(Reuters) - Britain’s Pension Insurance Corp is taking over the pension liabilities of the insolvent UK pension fund of Swiss aircraft services firm SR Technics, providing improved retirement benefits for the scheme’s 2,500 members.
A growing number of so-called “final salary” pension schemes are running into trouble amid rising longevity and low UK government bond yields.
Pension Insurance Corp said on Monday it would assume responsibility for managing the 200 million pounds ($315 million) of pension liabilities held by the Trustees of the SR Technics UK Limited Pension Scheme.
SR Technics is part of Mubadala Aerospace.
Unable to pay its deficits on the final salary-linked pensions of its members, the UK arm of SR Technics relinquished its debt to the British pension lifeboat, the Pension Protection Fund (PPF), in 2010.
The PPF was launched in 2005 to take over the assets and liabilities of UK-based defined benefit pension schemes if an employer goes bust. It currently has around 12 billion pounds of assets under management, which it expects to rise to 17 billion by 2015.

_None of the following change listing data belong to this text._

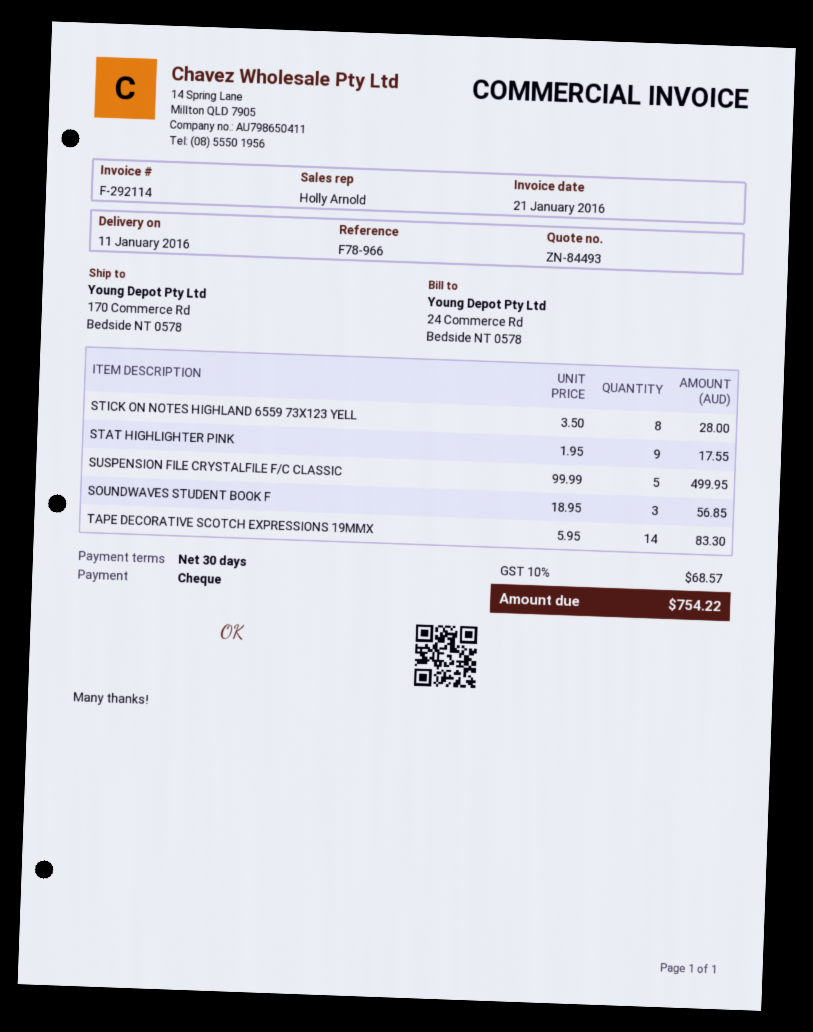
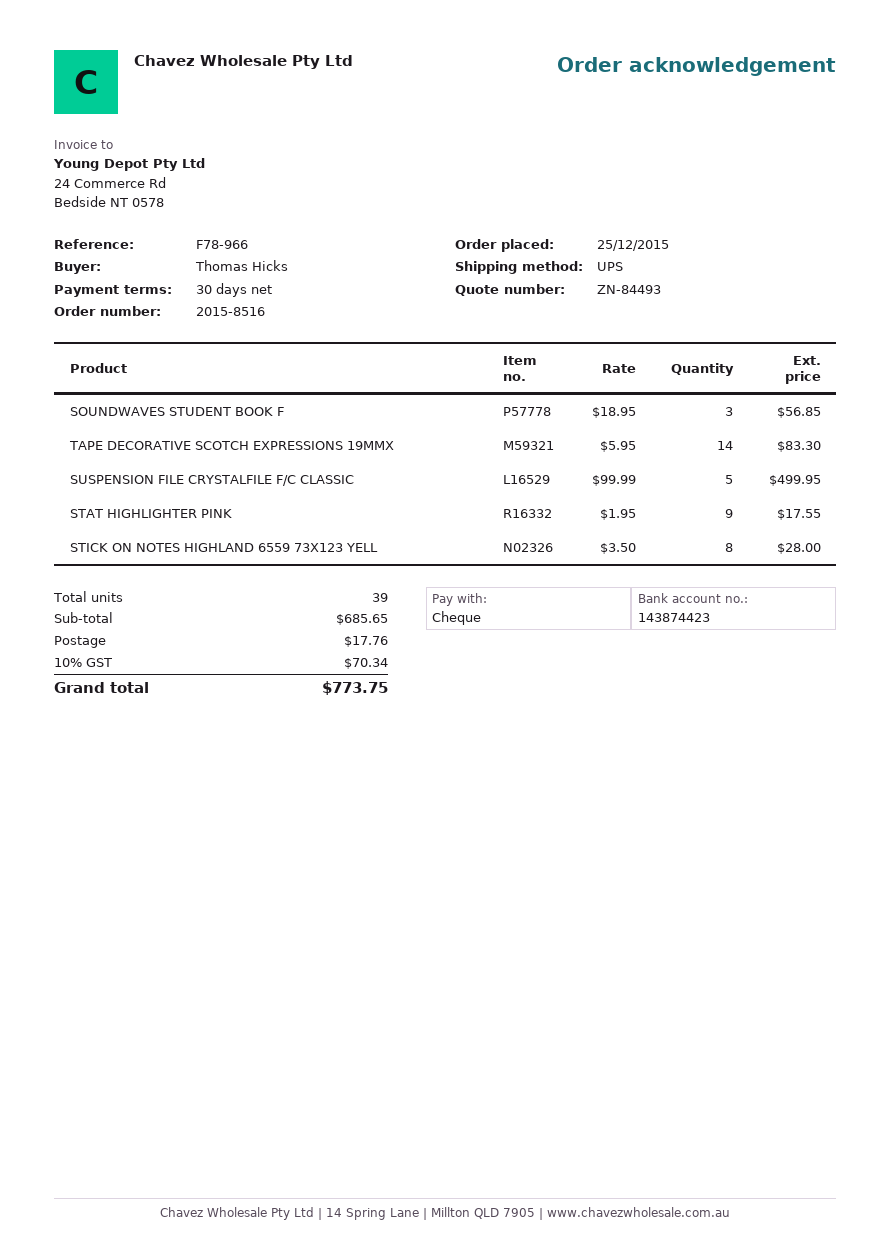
shipping: none -> 17.76
tax: 10% = 68.57 -> 10% = 70.34
total: 754.22 -> 773.75

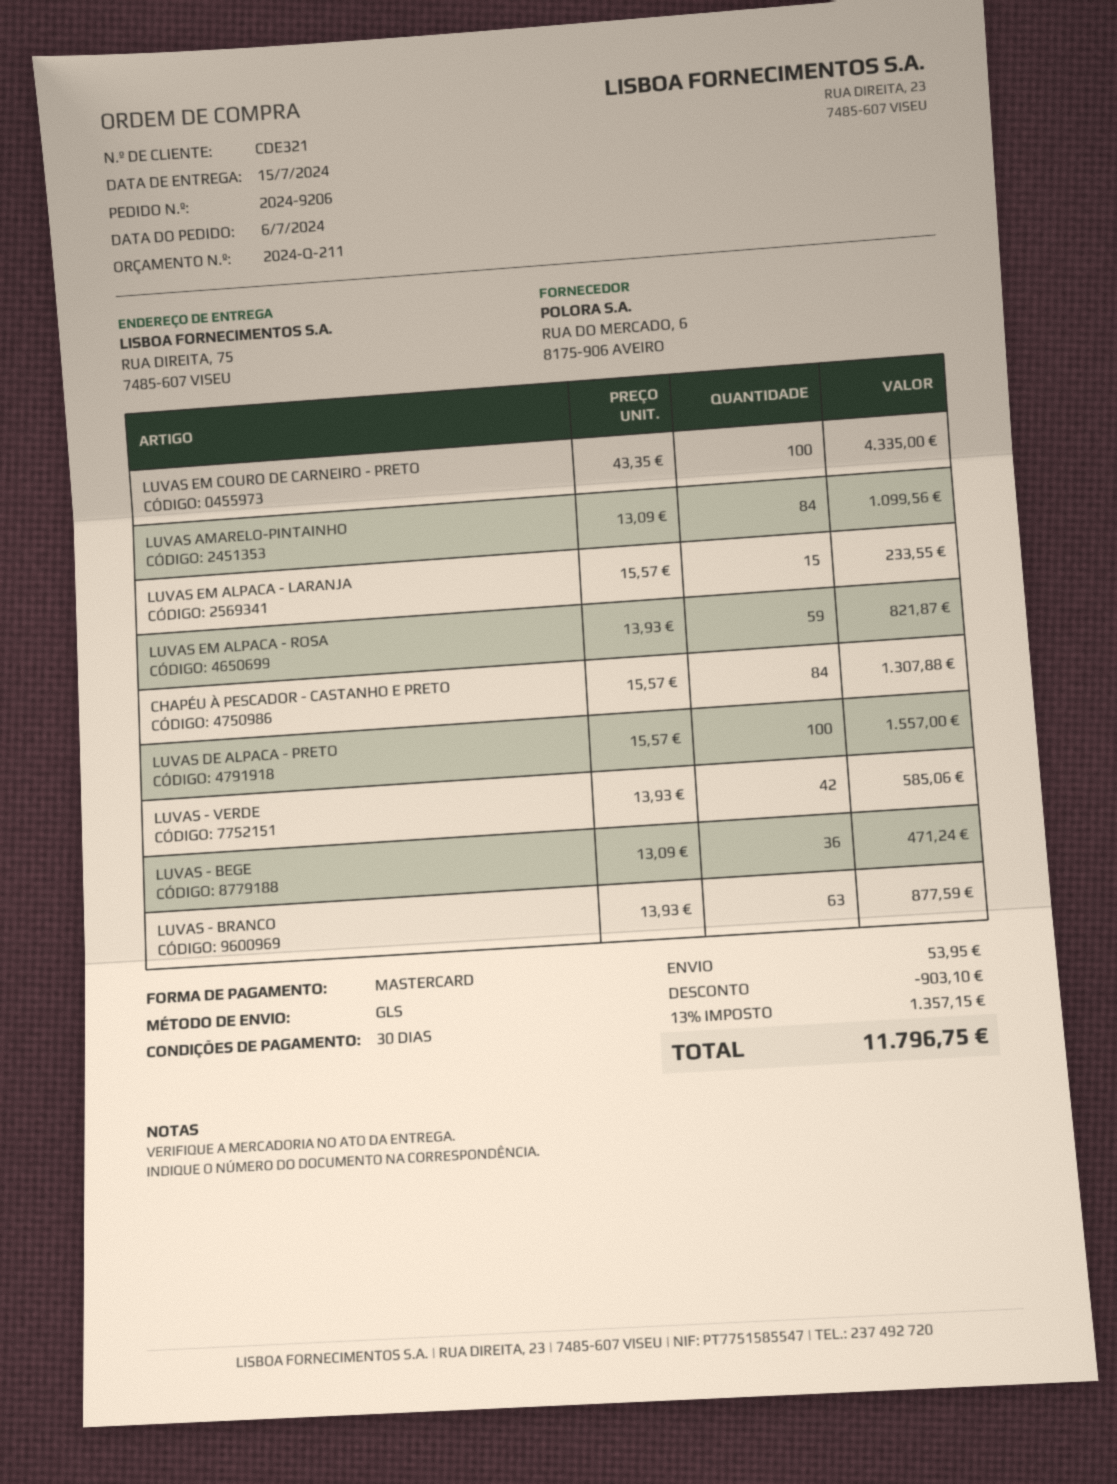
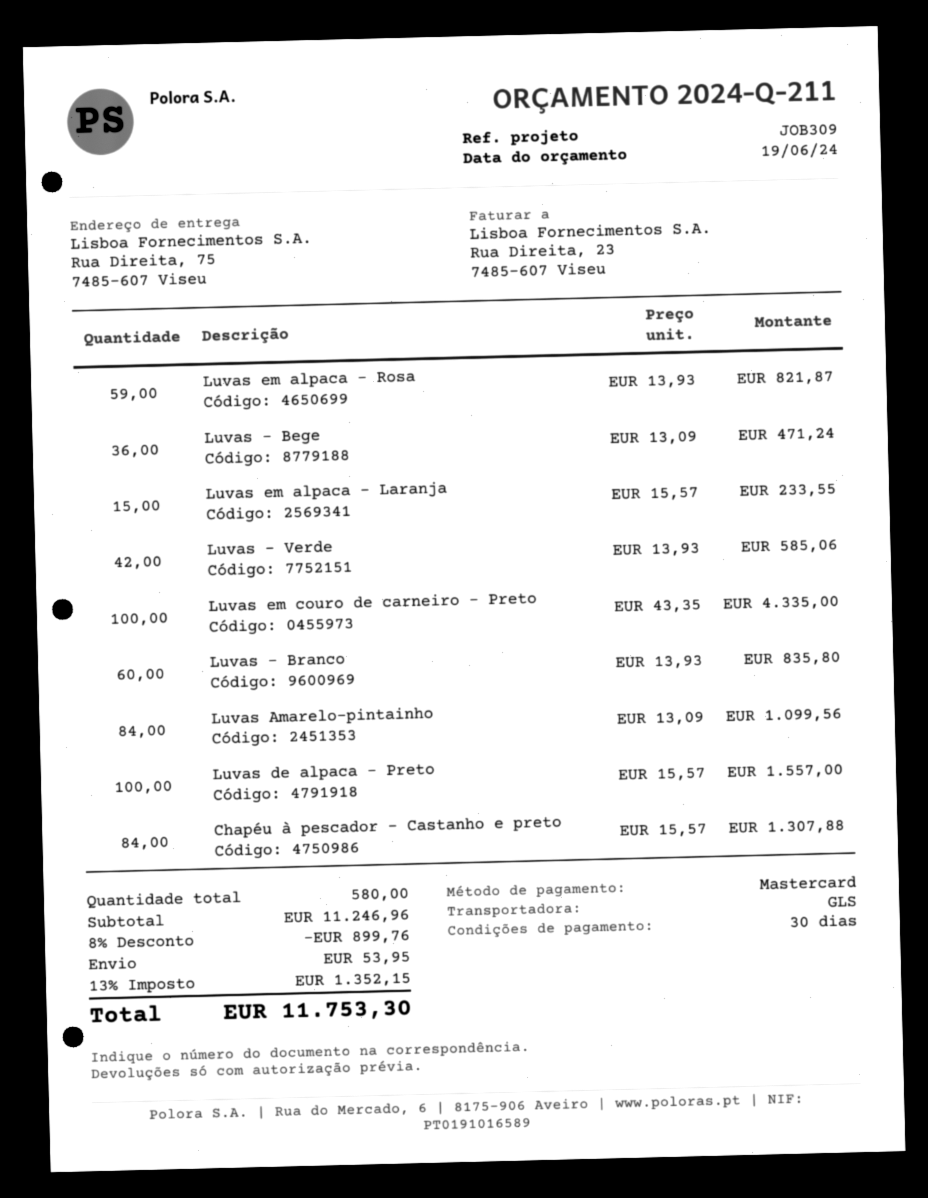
LUVAS - BRANCO: 63 x 13.93 = 877.59 -> 60 x 13.93 = 835.80
discount: 903.10 -> 899.76
tax: 13% = 1357.15 -> 13% = 1352.15
total: 11796.75 -> 11753.30

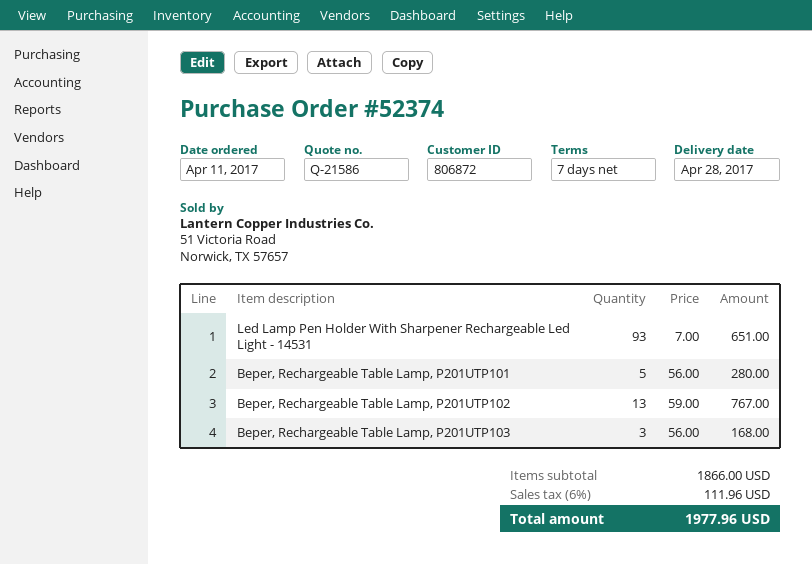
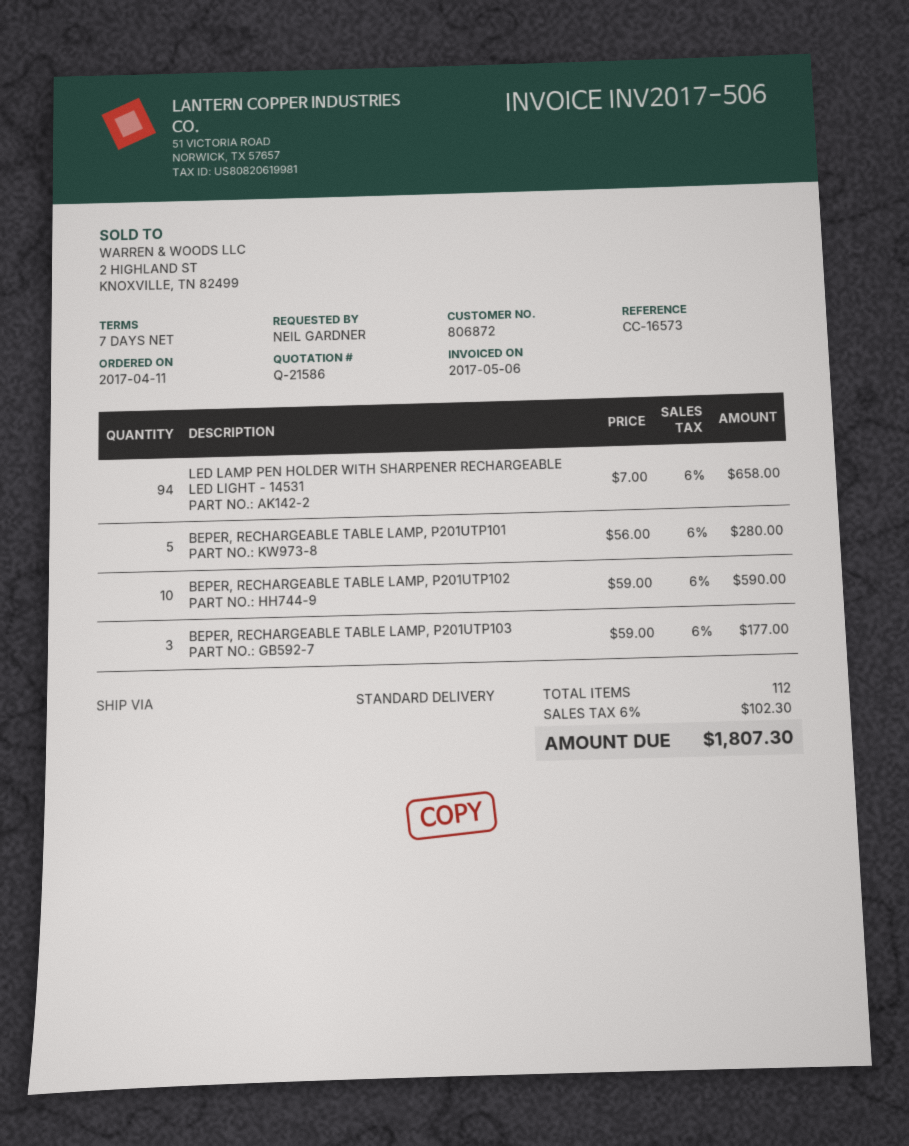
Led Lamp Pen Holder With Sharpener Rechargeable Led Light - 14531: 93 x 7.00 = 651.00 -> 94 x 7.00 = 658.00
Beper, Rechargeable Table Lamp, P201UTP102: 13 x 59.00 = 767.00 -> 10 x 59.00 = 590.00
Beper, Rechargeable Table Lamp, P201UTP103: 3 x 56.00 = 168.00 -> 3 x 59.00 = 177.00
tax: 6% = 111.96 -> 6% = 102.30
total: 1977.96 -> 1807.30

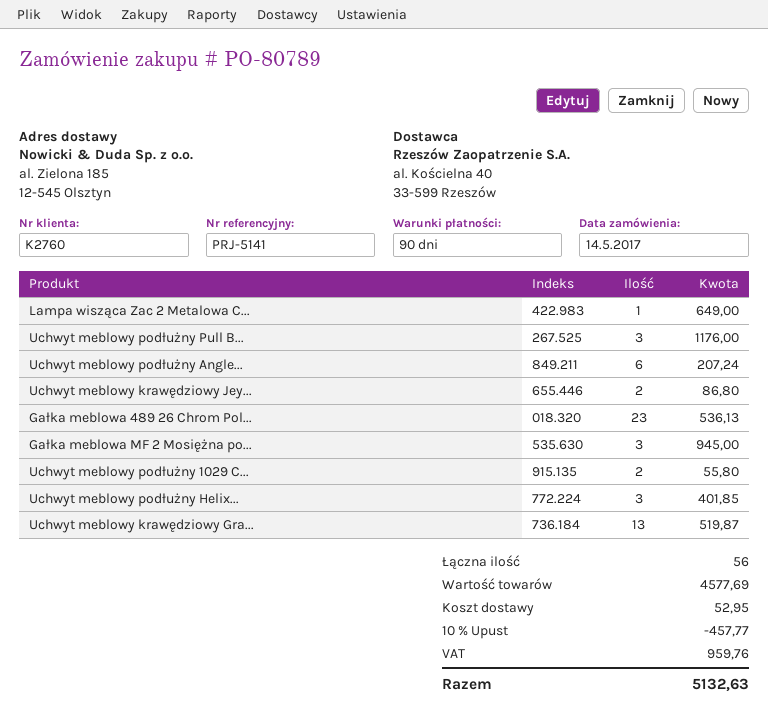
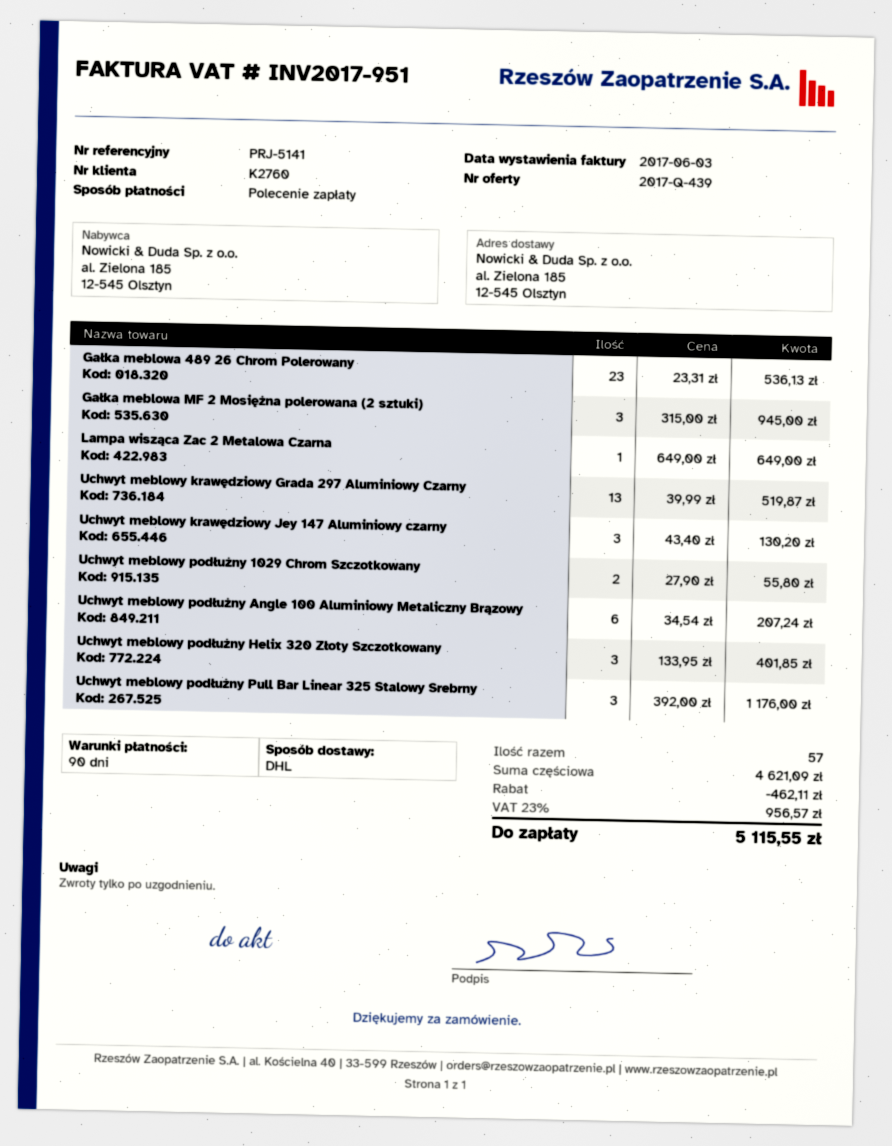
Uchwyt meblowy krawędziowy Jey...: 2 for 86.80 -> 3 for 130.20
total quantity: 56 -> 57
subtotal: 4577.69 -> 4621.09
discount: 457.77 -> 462.11
shipping: 52.95 -> none
tax: 959.76 -> 956.57
total: 5132.63 -> 5115.55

“The current economic climate, combined with ultra-low gilt yields, means that some pension schemes are falling into the PPF due to the additional strain on their sponsor,” Jay Shah, co-head of business origination at Pension Insurance Corp, said.
The PPF caps the amount of money it pays out to members of insolvent schemes, and the transaction with Pension Insurance Corp means members will receive more money than if they stayed in the PPF scheme.
“This is a very welcome transaction for our members who will see some uplift in their benefits,” Colin Marsh of HR Trustees, chairman of the Trustees of the SR Technics UK Limited Pension Scheme.
But members still won’t receive the full pension they would have received if SR Technics had not compromised its pension debt, Marsh told Reuters.
Pension Insurance Corp expects more similar deals in 2013 “as schemes move through this process”, Shah said.